View Article: PubMed Central - PubMed

Affiliation: Developmental Biology Unit, European Molecular Biology Laboratory, Heidelberg, Germany. rykhozh@embl.de

ABSTRACT

Background: Sonic hedgehog (Shh) signaling regulates cell proliferation during vertebrate development via induction of cell-cycle regulator gene expression or activation of other signalling pathways, prevents cell death by an as yet unclear mechanism and is required for differentiation of retinal cell types. Thus, an unsolved question is how the same signalling molecule can regulate such distinct cell processes as proliferation, cell survival and differentiation.

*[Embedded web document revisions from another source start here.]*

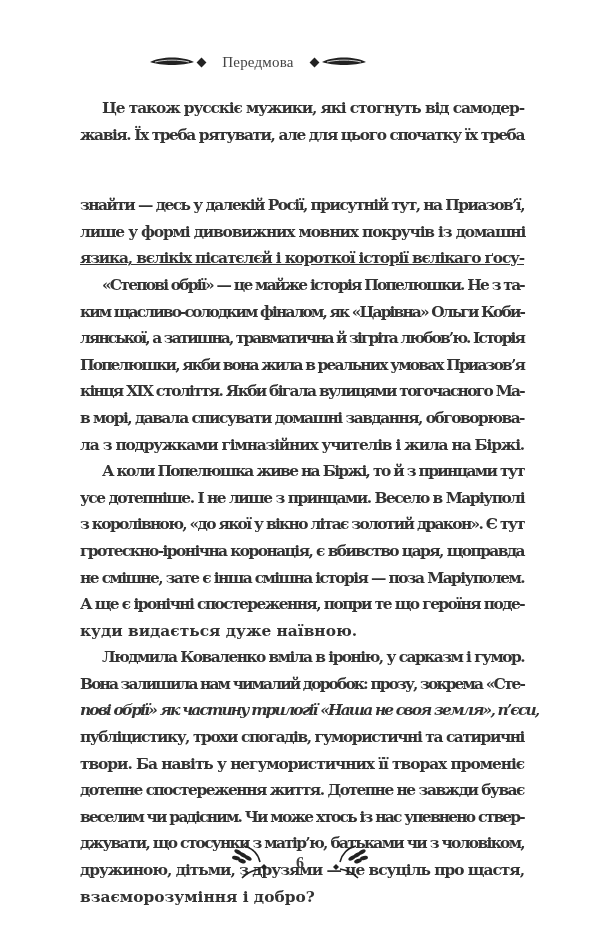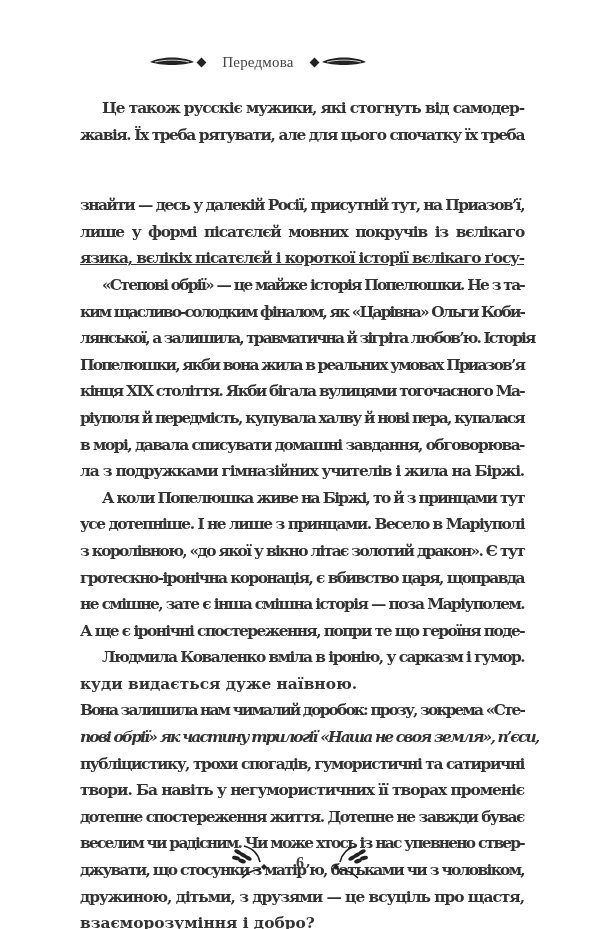"лише у формі пісатєлєй мовних" span.line { text: пісатєлєй мовних покручів із вєлікаго -> дивовижних мовних покручів із домашні }
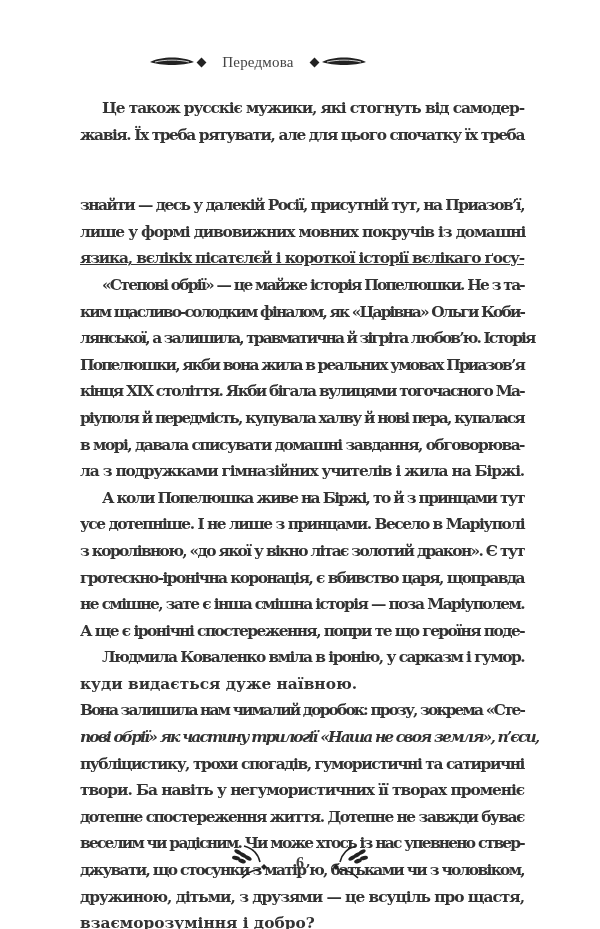"лянської, а залишила, травматична й" span.line { text: залишила -> затишна }
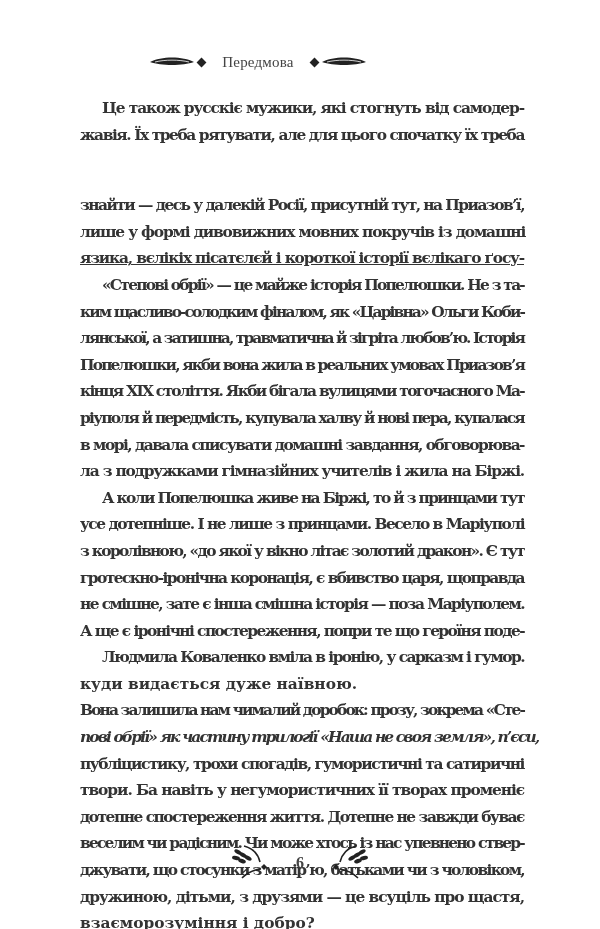"ріуполя й передмість, купувала халву" span.line { html: <span>ріуполя й передмість, купувала халву й нові пера, купалася</span> -> none }
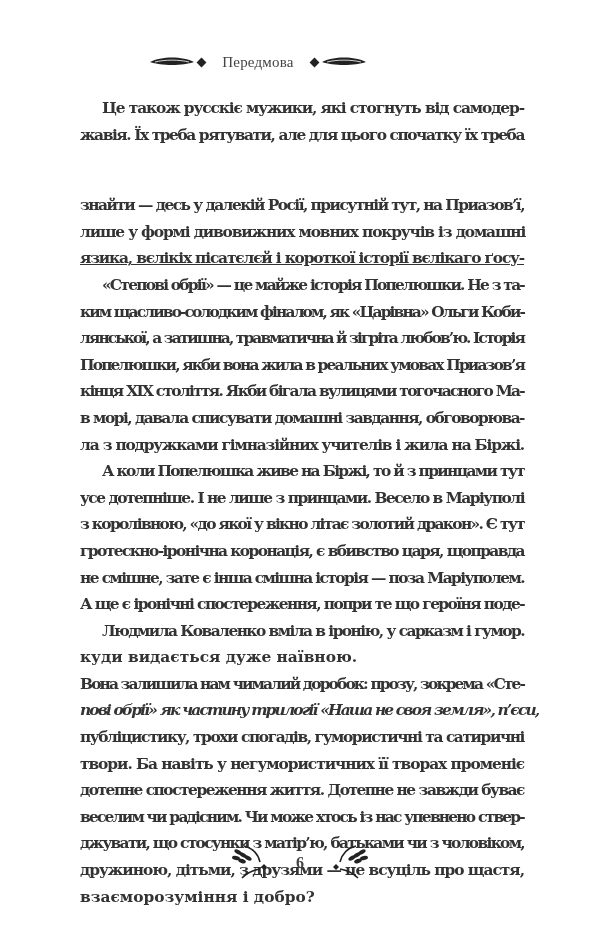"Людмила Коваленко вміла в іронію," span.line { order: before "куди видається дуже наївною." -> after "куди видається дуже наївною." }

Methodology/principal findings: Analysis of the zebrafish shh(-/-) mutant revealed that in this context p53 mediates elevated apoptosis during nervous system and retina development and interferes with retinal proliferation and differentiation. While in shh(-/-) mutants there is activation of p53 target genes and p53-mediated apoptosis, an increase in Hedgehog (Hh) signalling by over-expression of dominant-negative Protein Kinase A strongly decreased p53 target gene expression and apoptosis levels in shh(-/-) mutants. Using a novel p53 reporter transgene, I confirm that p53 is active in tissues that require Shh for cell survival. Proliferation assays revealed that loss of p53 can rescue normal cell-cycle exit and the mitotic indices in the shh(-/-) mutant retina at 24, 36 and 48 hpf. Moreover, generation of amacrine cells and photoreceptors was strongly enhanced in the double p53(-/-)shh(-/-) mutant retina suggesting the effect of p53 on retinal differentiation.

Conclusions: Loss of Shh signalling leads to the p53-dependent apoptosis in the developing nervous system and retina. Moreover, Shh-mediated control of p53 activity is required for proliferation and cell cycle exit of retinal cells as well as differentiation of amacrine cells and photoreceptors.